There were so many great moments in a series may be remembered as the G.O.A.T. that eradicated The Goat in Chicago.
Almora’s incredible baserunning going from first to second in the 10th inning of Game Seven. Bryant’s home runs, his two great defensive web gems in Game Six, his two great baserunning plays in Seven (by the way, Baseball Info Solutions ranked him the fourth best baserunner in 2016, behind Mike Trout, Brett Gardner and Mookie Betts, another feather in the MVP cap), Schwarber’s leadoff hit in the 10th, Baez’s astounding hand tagging, fielding and hitting, Contreras scoop of a 100-something Aroldis Chapman pitch in the dirt…
It’s hard to say if this World Championship Game Seven is more meaningful than the Dodgers in 1955, the Pirates in 1960, the Cardinals in 1964 (read David Halberstam), the Twins in 1991 or the Diamondbacks in 2001. We need David Halberstam, George Will or Jon Meacham for help).
It’s also hard to say if the demographics or a recovering Rust Belt city like Cleveland meant that an Indians win would have meant more to Cleveland than the Cubs today mean to Chicago; however, it is very clear that Cleveland was more alive Wednesday night than any time in the Nineties, maybe the most alive since the Indians eliminated the Yankees on Sept. 12, 1954 before 85,000 in The Mistake By The Lake, when the city housed more than twice as many people as today.
But there is no question about Theo Epstein’s vision of a baseball operation, and never having to hear “1918” or “1908” again. People who work with and for him say he can leave when his contract is up and run any corporation in America, although if you know him, he will likely devote the rest of his life to the good of those less fortunate.
That is who he is. Yes, his grandfather and his brother wrote the “Casablanca” screenplay. But his parents Ilene and Leslie are ballasts of their community. His twin brother Paul has devoted his life to social work and good, his sister Anya is a writing savant.
And that sense of family has been carried to Chicago, where he often skips the end of batting practice and walks to his North side home to either meet his sons’ bus or eat with them.

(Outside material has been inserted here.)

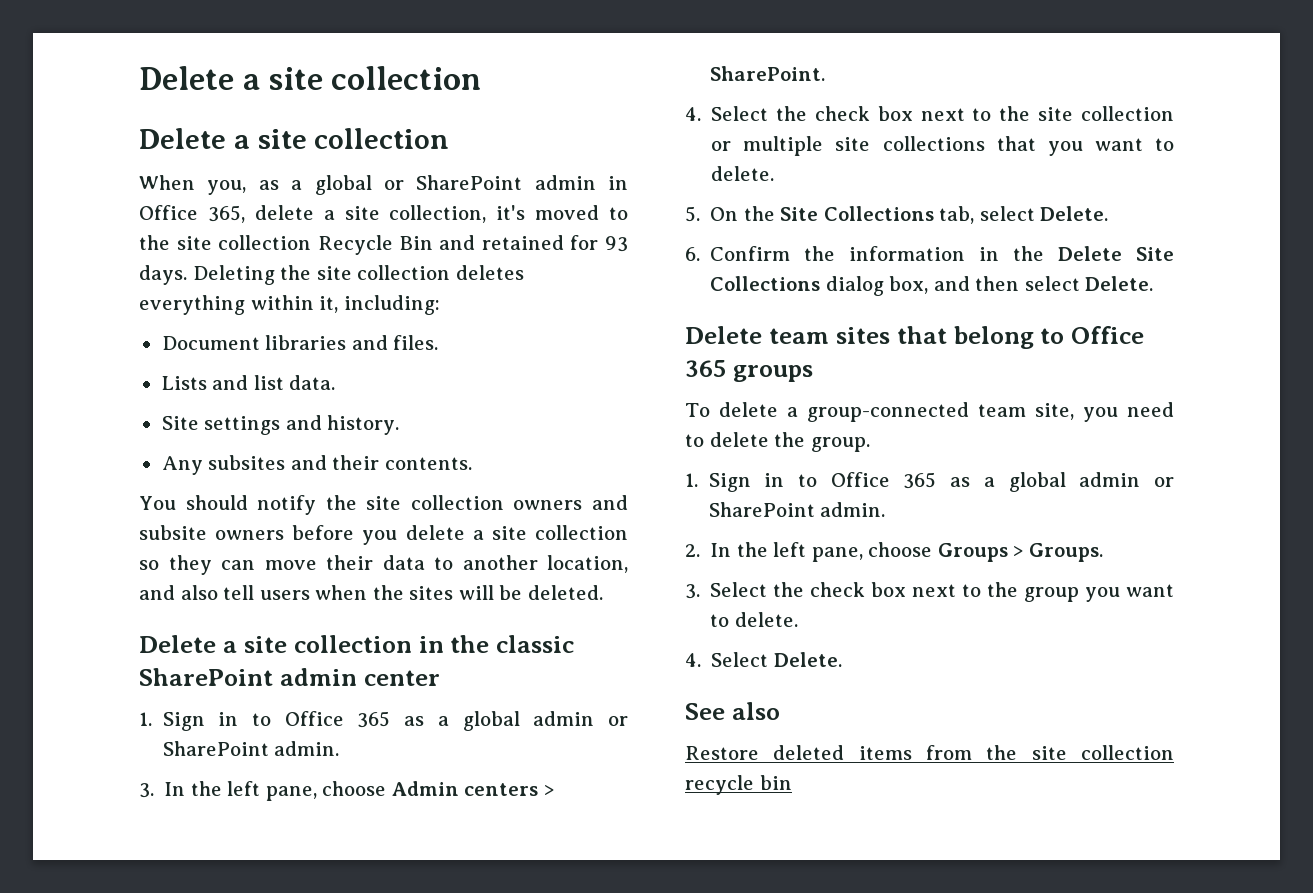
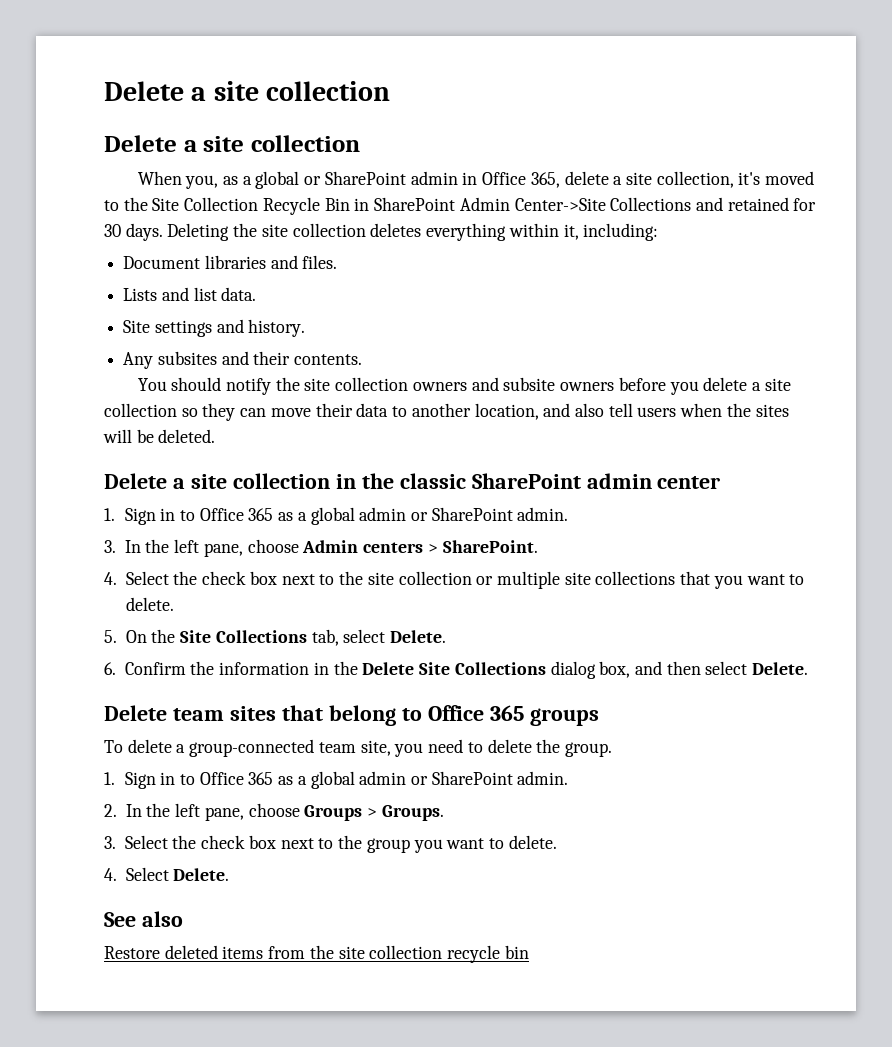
[176,235,433,255] site collection Recycle Bin -> [152,197,692,215] Site Collection Recycle Bin in SharePoint Admin Center->Site Collections
[605,236,628,252] 93 -> [104,224,121,237] 30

Culture is a big part of what Epstein has built, from drafting Bryant to signing Ross. Or to a spring training scene for minor league instructor Mike Roberts, whose wife Nancy tragically died in February. When he arrived in Mesa a month later, Alissa Hammel and Brittany Arrieta—who were friends of Mike’s son Brian and his wife in Baltimore—went to the minor league fields to extend their sympathy. Seeing how thin and drawn Roberts was in his grief, Alissa and Brittany arranged for Cubs wives to take turns cooking meals for Roberts and taking them to his hotel.
That’s who the 2016 Cubs were.
I like to think what ended Thursday morning began in January. As part of the concert and non-profit day for Theo and Paul’s Foundation to be Named Later, we hosted an event for the kids at Boston’s West End House, with weekend musicians and friends like Bernie Williams, Bronson Arroyo, Jake Peavy, Kevin Youklis and Lenny DiNardo.
We each picked a ticket out of a basket and read that ticket’s number, with the youngster holding the ticket with that number getting some sort of goodie bag. Theo went to the front, picked out his ticket, looked at it, and laughed.
Then read it aloud.
In 2016, the year they went all the way.